Supplied records>
++++++++++
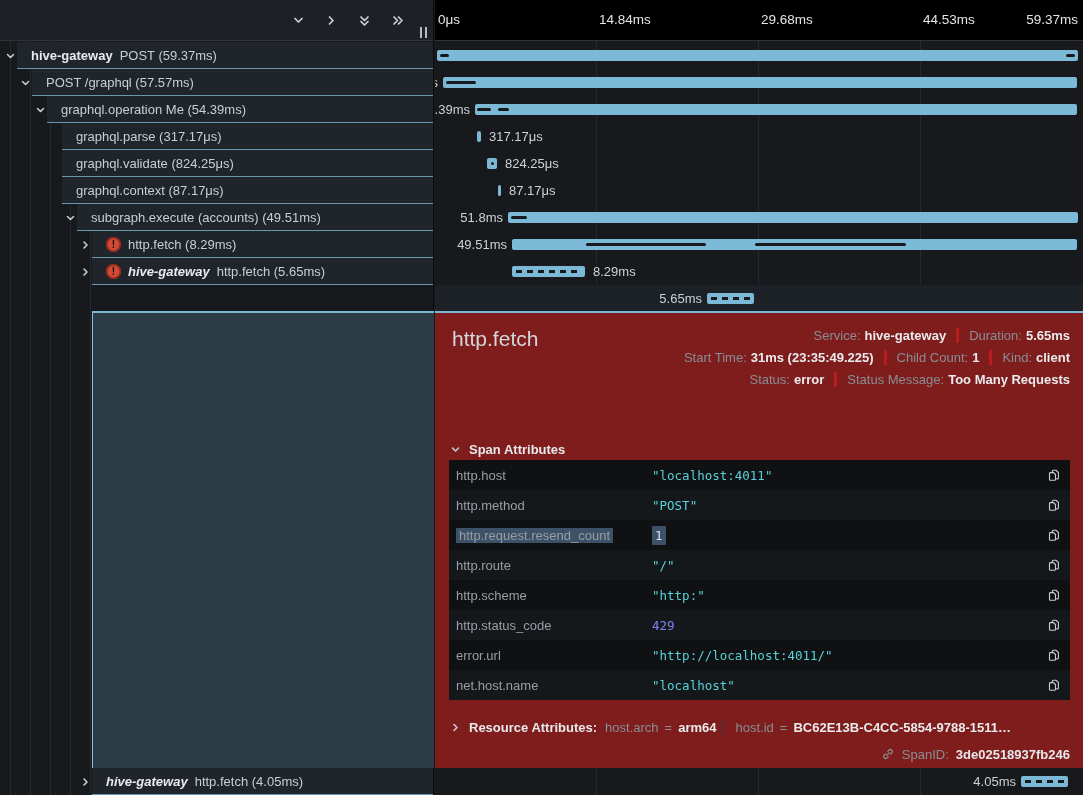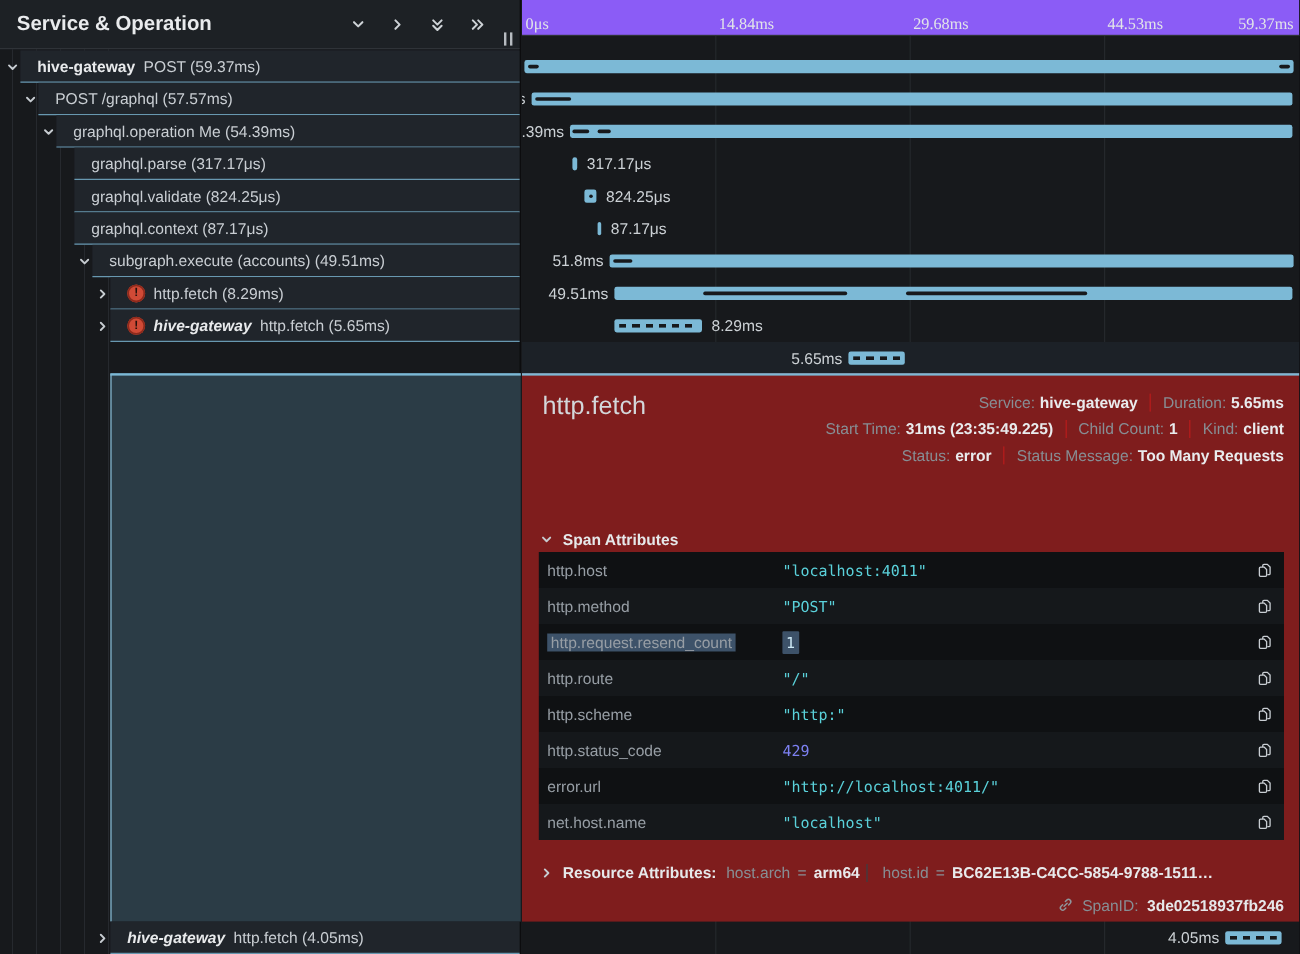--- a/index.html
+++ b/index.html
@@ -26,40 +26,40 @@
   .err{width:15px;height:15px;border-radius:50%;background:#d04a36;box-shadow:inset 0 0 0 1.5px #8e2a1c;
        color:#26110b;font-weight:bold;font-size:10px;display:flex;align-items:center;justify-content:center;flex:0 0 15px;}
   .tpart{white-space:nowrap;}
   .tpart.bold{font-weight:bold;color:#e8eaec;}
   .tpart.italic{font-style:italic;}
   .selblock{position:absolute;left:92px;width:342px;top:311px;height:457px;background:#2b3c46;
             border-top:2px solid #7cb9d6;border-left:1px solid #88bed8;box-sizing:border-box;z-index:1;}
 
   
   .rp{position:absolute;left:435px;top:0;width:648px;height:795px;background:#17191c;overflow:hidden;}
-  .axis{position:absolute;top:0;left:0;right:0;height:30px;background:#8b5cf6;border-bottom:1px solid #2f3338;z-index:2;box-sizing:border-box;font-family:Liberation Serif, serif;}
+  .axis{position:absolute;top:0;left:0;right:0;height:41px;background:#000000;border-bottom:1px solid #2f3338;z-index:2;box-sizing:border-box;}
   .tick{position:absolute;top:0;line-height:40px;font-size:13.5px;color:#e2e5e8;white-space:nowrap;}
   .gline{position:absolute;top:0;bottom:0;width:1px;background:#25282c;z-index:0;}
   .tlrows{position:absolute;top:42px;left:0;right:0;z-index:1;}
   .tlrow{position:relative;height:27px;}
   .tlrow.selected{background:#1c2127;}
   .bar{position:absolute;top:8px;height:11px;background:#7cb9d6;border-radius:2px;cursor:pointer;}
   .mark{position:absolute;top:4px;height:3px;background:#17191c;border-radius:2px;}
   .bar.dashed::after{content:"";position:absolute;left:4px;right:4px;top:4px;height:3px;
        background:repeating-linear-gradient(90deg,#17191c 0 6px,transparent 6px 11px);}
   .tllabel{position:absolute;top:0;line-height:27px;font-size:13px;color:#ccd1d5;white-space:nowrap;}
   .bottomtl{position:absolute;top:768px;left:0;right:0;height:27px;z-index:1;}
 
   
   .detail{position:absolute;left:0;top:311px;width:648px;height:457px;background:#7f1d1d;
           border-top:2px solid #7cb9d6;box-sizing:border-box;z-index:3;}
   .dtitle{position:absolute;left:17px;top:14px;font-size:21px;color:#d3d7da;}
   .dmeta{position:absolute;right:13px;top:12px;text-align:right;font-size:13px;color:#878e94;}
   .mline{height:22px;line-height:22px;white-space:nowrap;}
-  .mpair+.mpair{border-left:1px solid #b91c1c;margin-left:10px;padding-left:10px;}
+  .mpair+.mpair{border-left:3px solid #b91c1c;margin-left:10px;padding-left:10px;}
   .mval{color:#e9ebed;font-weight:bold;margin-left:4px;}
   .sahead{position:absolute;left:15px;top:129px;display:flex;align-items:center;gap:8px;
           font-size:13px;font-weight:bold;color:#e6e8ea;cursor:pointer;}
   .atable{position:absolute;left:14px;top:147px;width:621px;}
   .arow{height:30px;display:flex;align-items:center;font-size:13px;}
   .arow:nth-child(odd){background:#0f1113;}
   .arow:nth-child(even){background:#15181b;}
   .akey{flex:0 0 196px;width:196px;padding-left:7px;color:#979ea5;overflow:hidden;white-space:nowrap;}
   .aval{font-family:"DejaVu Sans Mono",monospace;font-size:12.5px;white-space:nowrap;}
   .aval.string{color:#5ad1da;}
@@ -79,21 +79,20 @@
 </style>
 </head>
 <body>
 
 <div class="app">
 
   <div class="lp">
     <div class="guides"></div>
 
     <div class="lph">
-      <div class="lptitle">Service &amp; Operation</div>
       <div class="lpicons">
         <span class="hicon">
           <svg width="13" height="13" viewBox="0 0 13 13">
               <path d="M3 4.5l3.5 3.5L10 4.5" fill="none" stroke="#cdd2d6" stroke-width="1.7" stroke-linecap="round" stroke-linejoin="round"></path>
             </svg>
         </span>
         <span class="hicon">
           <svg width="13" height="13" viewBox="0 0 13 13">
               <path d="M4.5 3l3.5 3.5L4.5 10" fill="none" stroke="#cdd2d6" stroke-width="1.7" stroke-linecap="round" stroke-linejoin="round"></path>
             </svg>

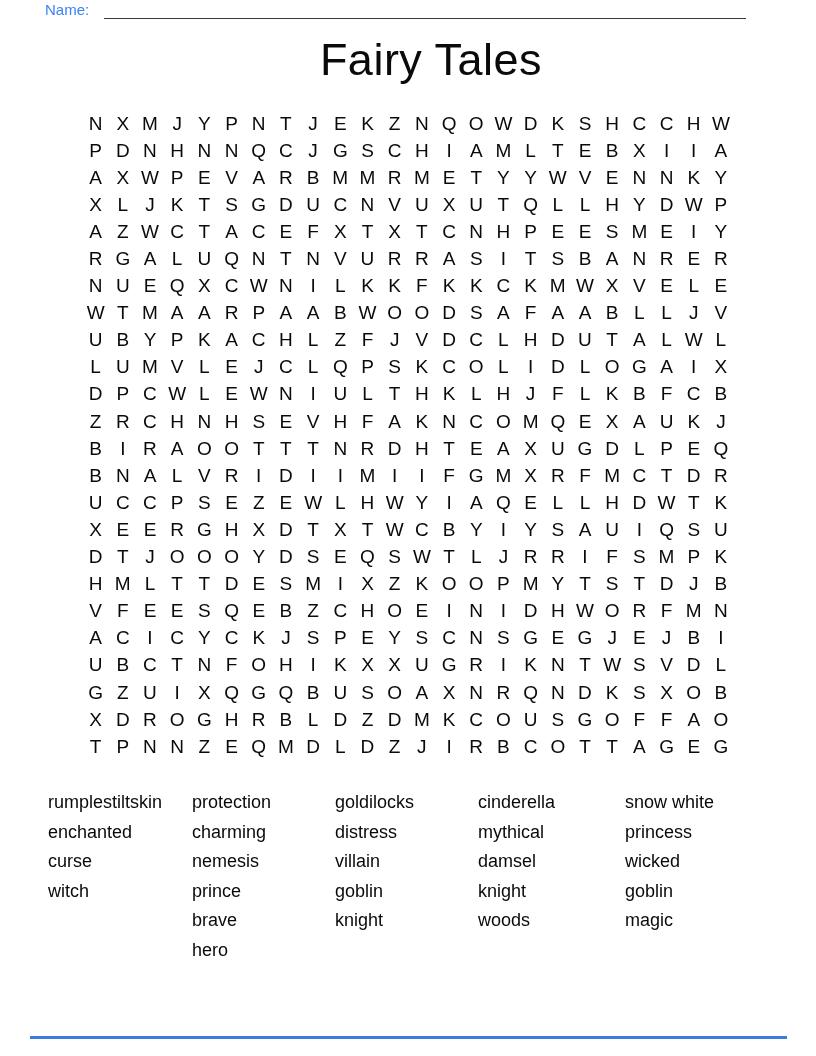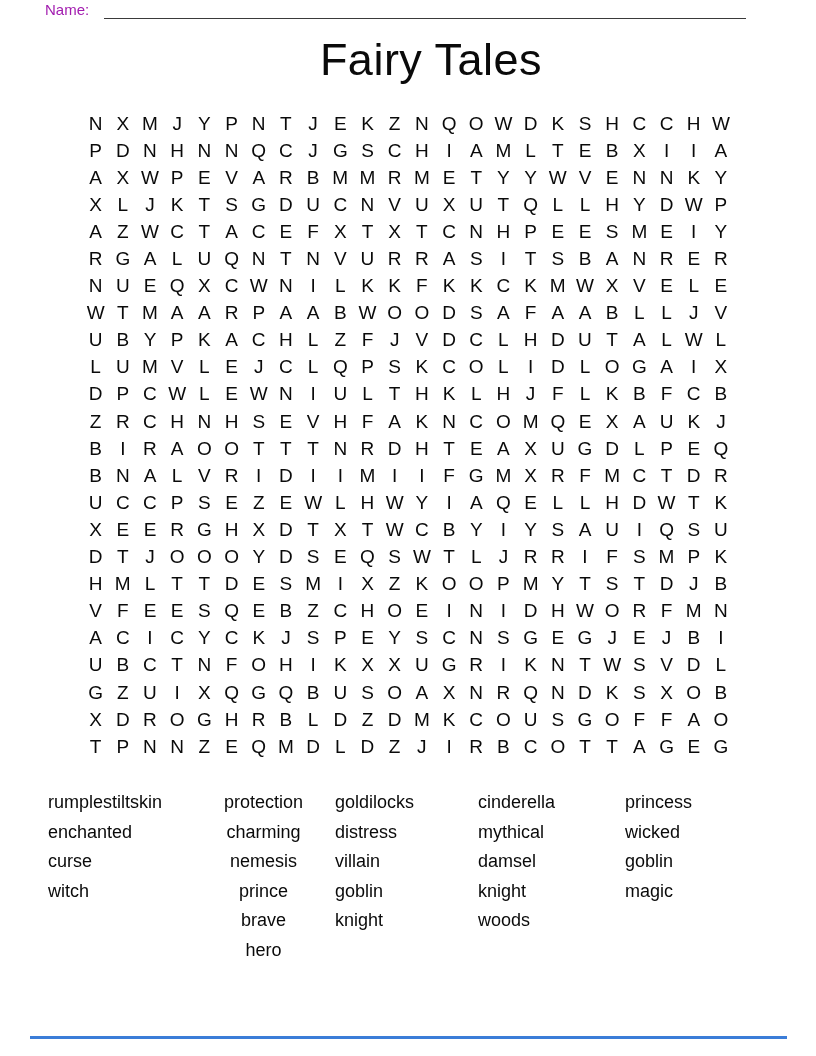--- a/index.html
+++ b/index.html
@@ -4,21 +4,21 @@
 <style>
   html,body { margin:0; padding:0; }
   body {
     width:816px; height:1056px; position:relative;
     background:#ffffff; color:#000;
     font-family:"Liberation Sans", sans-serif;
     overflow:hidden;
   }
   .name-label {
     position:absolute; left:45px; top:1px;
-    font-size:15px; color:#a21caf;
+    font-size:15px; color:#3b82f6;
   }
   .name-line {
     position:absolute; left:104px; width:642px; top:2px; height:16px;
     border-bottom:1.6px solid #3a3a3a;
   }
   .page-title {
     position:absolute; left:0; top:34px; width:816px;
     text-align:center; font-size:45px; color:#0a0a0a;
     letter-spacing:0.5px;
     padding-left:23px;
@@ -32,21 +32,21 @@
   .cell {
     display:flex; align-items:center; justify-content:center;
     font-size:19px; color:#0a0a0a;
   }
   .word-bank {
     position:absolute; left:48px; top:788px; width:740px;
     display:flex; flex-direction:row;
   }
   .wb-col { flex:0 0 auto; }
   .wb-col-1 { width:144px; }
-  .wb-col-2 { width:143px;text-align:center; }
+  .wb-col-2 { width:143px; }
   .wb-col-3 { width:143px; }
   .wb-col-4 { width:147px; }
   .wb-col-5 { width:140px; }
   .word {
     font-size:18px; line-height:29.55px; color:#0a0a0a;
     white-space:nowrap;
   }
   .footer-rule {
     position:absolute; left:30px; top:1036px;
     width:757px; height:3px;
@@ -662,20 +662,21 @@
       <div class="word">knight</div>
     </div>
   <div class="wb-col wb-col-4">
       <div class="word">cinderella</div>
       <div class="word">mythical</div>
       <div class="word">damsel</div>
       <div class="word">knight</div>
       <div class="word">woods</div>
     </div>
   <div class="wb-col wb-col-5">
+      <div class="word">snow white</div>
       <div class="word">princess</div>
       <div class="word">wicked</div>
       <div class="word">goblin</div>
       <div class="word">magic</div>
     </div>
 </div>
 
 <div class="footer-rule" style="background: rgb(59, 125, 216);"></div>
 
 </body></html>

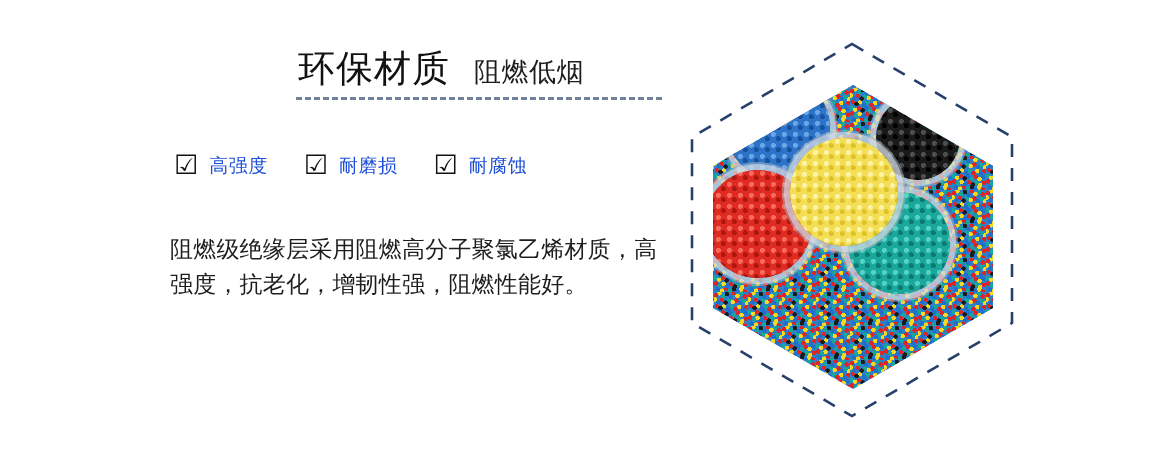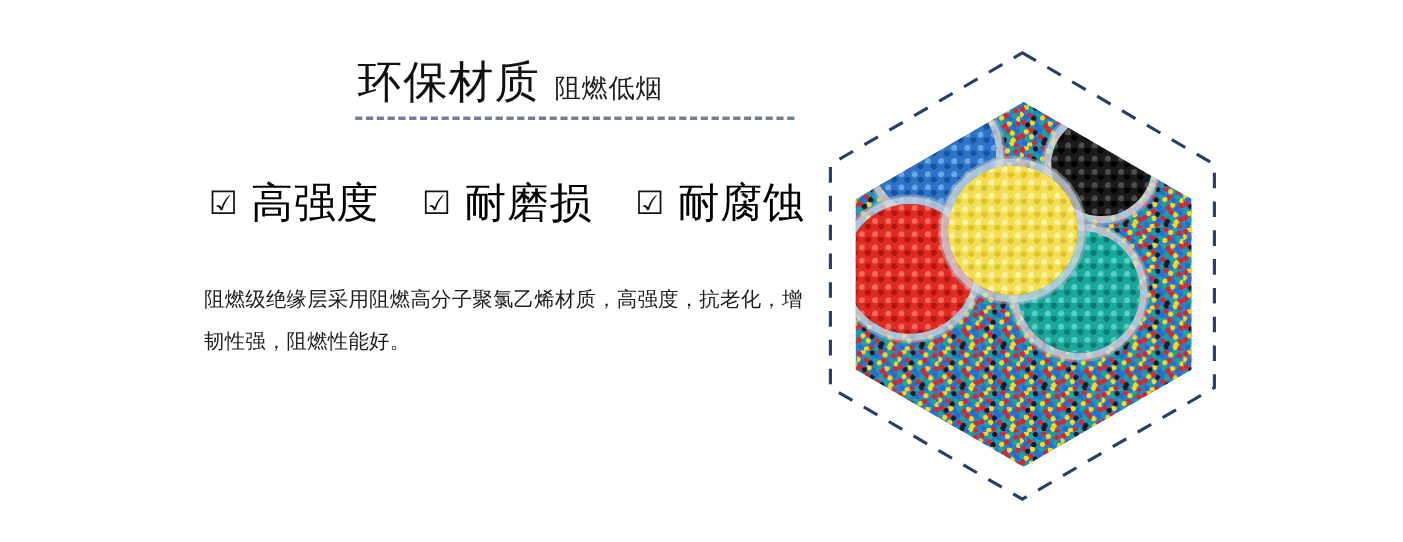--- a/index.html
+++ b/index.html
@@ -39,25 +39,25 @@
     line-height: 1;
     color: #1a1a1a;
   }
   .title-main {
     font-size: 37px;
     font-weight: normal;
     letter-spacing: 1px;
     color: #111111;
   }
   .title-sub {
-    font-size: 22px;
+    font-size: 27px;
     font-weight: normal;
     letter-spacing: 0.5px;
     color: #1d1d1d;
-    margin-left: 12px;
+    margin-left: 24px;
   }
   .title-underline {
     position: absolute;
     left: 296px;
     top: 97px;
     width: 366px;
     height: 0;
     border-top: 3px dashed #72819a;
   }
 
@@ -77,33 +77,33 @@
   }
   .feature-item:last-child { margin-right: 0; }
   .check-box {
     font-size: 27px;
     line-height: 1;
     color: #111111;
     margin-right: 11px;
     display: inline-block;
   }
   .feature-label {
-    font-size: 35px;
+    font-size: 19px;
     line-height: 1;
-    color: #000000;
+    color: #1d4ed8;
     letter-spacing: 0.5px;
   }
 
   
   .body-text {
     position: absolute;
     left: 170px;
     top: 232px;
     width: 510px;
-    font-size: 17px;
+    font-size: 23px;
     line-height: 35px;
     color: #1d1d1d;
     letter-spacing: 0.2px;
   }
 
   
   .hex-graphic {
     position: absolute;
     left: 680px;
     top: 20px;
++++++++++
Task to carry out> Please copy out each line above exactly as written, but not the pictures.

Expected output>
--- a/index.html
+++ b/index.html
@@ -26,40 +26,40 @@
   .err{width:15px;height:15px;border-radius:50%;background:#d04a36;box-shadow:inset 0 0 0 1.5px #8e2a1c;
        color:#26110b;font-weight:bold;font-size:10px;display:flex;align-items:center;justify-content:center;flex:0 0 15px;}
   .tpart{white-space:nowrap;}
   .tpart.bold{font-weight:bold;color:#e8eaec;}
   .tpart.italic{font-style:italic;}
   .selblock{position:absolute;left:92px;width:342px;top:311px;height:457px;background:#2b3c46;
             border-top:2px solid #7cb9d6;border-left:1px solid #88bed8;box-sizing:border-box;z-index:1;}
 
   
   .rp{position:absolute;left:435px;top:0;width:648px;height:795px;background:#17191c;overflow:hidden;}
-  .axis{position:absolute;top:0;left:0;right:0;height:30px;background:#8b5cf6;border-bottom:1px solid #2f3338;z-index:2;box-sizing:border-box;font-family:Liberation Serif, serif;}
+  .axis{position:absolute;top:0;left:0;right:0;height:41px;background:#000000;border-bottom:1px solid #2f3338;z-index:2;box-sizing:border-box;}
   .tick{position:absolute;top:0;line-height:40px;font-size:13.5px;color:#e2e5e8;white-space:nowrap;}
   .gline{position:absolute;top:0;bottom:0;width:1px;background:#25282c;z-index:0;}
   .tlrows{position:absolute;top:42px;left:0;right:0;z-index:1;}
   .tlrow{position:relative;height:27px;}
   .tlrow.selected{background:#1c2127;}
   .bar{position:absolute;top:8px;height:11px;background:#7cb9d6;border-radius:2px;cursor:pointer;}
   .mark{position:absolute;top:4px;height:3px;background:#17191c;border-radius:2px;}
   .bar.dashed::after{content:"";position:absolute;left:4px;right:4px;top:4px;height:3px;
        background:repeating-linear-gradient(90deg,#17191c 0 6px,transparent 6px 11px);}
   .tllabel{position:absolute;top:0;line-height:27px;font-size:13px;color:#ccd1d5;white-space:nowrap;}
   .bottomtl{position:absolute;top:768px;left:0;right:0;height:27px;z-index:1;}
 
   
   .detail{position:absolute;left:0;top:311px;width:648px;height:457px;background:#7f1d1d;
           border-top:2px solid #7cb9d6;box-sizing:border-box;z-index:3;}
   .dtitle{position:absolute;left:17px;top:14px;font-size:21px;color:#d3d7da;}
   .dmeta{position:absolute;right:13px;top:12px;text-align:right;font-size:13px;color:#878e94;}
   .mline{height:22px;line-height:22px;white-space:nowrap;}
-  .mpair+.mpair{border-left:1px solid #b91c1c;margin-left:10px;padding-left:10px;}
+  .mpair+.mpair{border-left:3px solid #b91c1c;margin-left:10px;padding-left:10px;}
   .mval{color:#e9ebed;font-weight:bold;margin-left:4px;}
   .sahead{position:absolute;left:15px;top:129px;display:flex;align-items:center;gap:8px;
           font-size:13px;font-weight:bold;color:#e6e8ea;cursor:pointer;}
   .atable{position:absolute;left:14px;top:147px;width:621px;}
   .arow{height:30px;display:flex;align-items:center;font-size:13px;}
   .arow:nth-child(odd){background:#0f1113;}
   .arow:nth-child(even){background:#15181b;}
   .akey{flex:0 0 196px;width:196px;padding-left:7px;color:#979ea5;overflow:hidden;white-space:nowrap;}
   .aval{font-family:"DejaVu Sans Mono",monospace;font-size:12.5px;white-space:nowrap;}
   .aval.string{color:#5ad1da;}
@@ -79,21 +79,20 @@
 </style>
 </head>
 <body>
 
 <div class="app">
 
   <div class="lp">
     <div class="guides"></div>
 
     <div class="lph">
-      <div class="lptitle">Service &amp; Operation</div>
       <div class="lpicons">
         <span class="hicon">
           <svg width="13" height="13" viewBox="0 0 13 13">
               <path d="M3 4.5l3.5 3.5L10 4.5" fill="none" stroke="#cdd2d6" stroke-width="1.7" stroke-linecap="round" stroke-linejoin="round"></path>
             </svg>
         </span>
         <span class="hicon">
           <svg width="13" height="13" viewBox="0 0 13 13">
               <path d="M4.5 3l3.5 3.5L4.5 10" fill="none" stroke="#cdd2d6" stroke-width="1.7" stroke-linecap="round" stroke-linejoin="round"></path>
             </svg>

--- a/index.html
+++ b/index.html
@@ -4,21 +4,21 @@
 <style>
   html,body { margin:0; padding:0; }
   body {
     width:816px; height:1056px; position:relative;
     background:#ffffff; color:#000;
     font-family:"Liberation Sans", sans-serif;
     overflow:hidden;
   }
   .name-label {
     position:absolute; left:45px; top:1px;
-    font-size:15px; color:#a21caf;
+    font-size:15px; color:#3b82f6;
   }
   .name-line {
     position:absolute; left:104px; width:642px; top:2px; height:16px;
     border-bottom:1.6px solid #3a3a3a;
   }
   .page-title {
     position:absolute; left:0; top:34px; width:816px;
     text-align:center; font-size:45px; color:#0a0a0a;
     letter-spacing:0.5px;
     padding-left:23px;
@@ -32,21 +32,21 @@
   .cell {
     display:flex; align-items:center; justify-content:center;
     font-size:19px; color:#0a0a0a;
   }
   .word-bank {
     position:absolute; left:48px; top:788px; width:740px;
     display:flex; flex-direction:row;
   }
   .wb-col { flex:0 0 auto; }
   .wb-col-1 { width:144px; }
-  .wb-col-2 { width:143px;text-align:center; }
+  .wb-col-2 { width:143px; }
   .wb-col-3 { width:143px; }
   .wb-col-4 { width:147px; }
   .wb-col-5 { width:140px; }
   .word {
     font-size:18px; line-height:29.55px; color:#0a0a0a;
     white-space:nowrap;
   }
   .footer-rule {
     position:absolute; left:30px; top:1036px;
     width:757px; height:3px;
@@ -662,20 +662,21 @@
       <div class="word">knight</div>
     </div>
   <div class="wb-col wb-col-4">
       <div class="word">cinderella</div>
       <div class="word">mythical</div>
       <div class="word">damsel</div>
       <div class="word">knight</div>
       <div class="word">woods</div>
     </div>
   <div class="wb-col wb-col-5">
+      <div class="word">snow white</div>
       <div class="word">princess</div>
       <div class="word">wicked</div>
       <div class="word">goblin</div>
       <div class="word">magic</div>
     </div>
 </div>
 
 <div class="footer-rule" style="background: rgb(59, 125, 216);"></div>
 
 </body></html>

--- a/index.html
+++ b/index.html
@@ -39,25 +39,25 @@
     line-height: 1;
     color: #1a1a1a;
   }
   .title-main {
     font-size: 37px;
     font-weight: normal;
     letter-spacing: 1px;
     color: #111111;
   }
   .title-sub {
-    font-size: 22px;
+    font-size: 27px;
     font-weight: normal;
     letter-spacing: 0.5px;
     color: #1d1d1d;
-    margin-left: 12px;
+    margin-left: 24px;
   }
   .title-underline {
     position: absolute;
     left: 296px;
     top: 97px;
     width: 366px;
     height: 0;
     border-top: 3px dashed #72819a;
   }
 
@@ -77,33 +77,33 @@
   }
   .feature-item:last-child { margin-right: 0; }
   .check-box {
     font-size: 27px;
     line-height: 1;
     color: #111111;
     margin-right: 11px;
     display: inline-block;
   }
   .feature-label {
-    font-size: 35px;
+    font-size: 19px;
     line-height: 1;
-    color: #000000;
+    color: #1d4ed8;
     letter-spacing: 0.5px;
   }
 
   
   .body-text {
     position: absolute;
     left: 170px;
     top: 232px;
     width: 510px;
-    font-size: 17px;
+    font-size: 23px;
     line-height: 35px;
     color: #1d1d1d;
     letter-spacing: 0.2px;
   }
 
   
   .hex-graphic {
     position: absolute;
     left: 680px;
     top: 20px;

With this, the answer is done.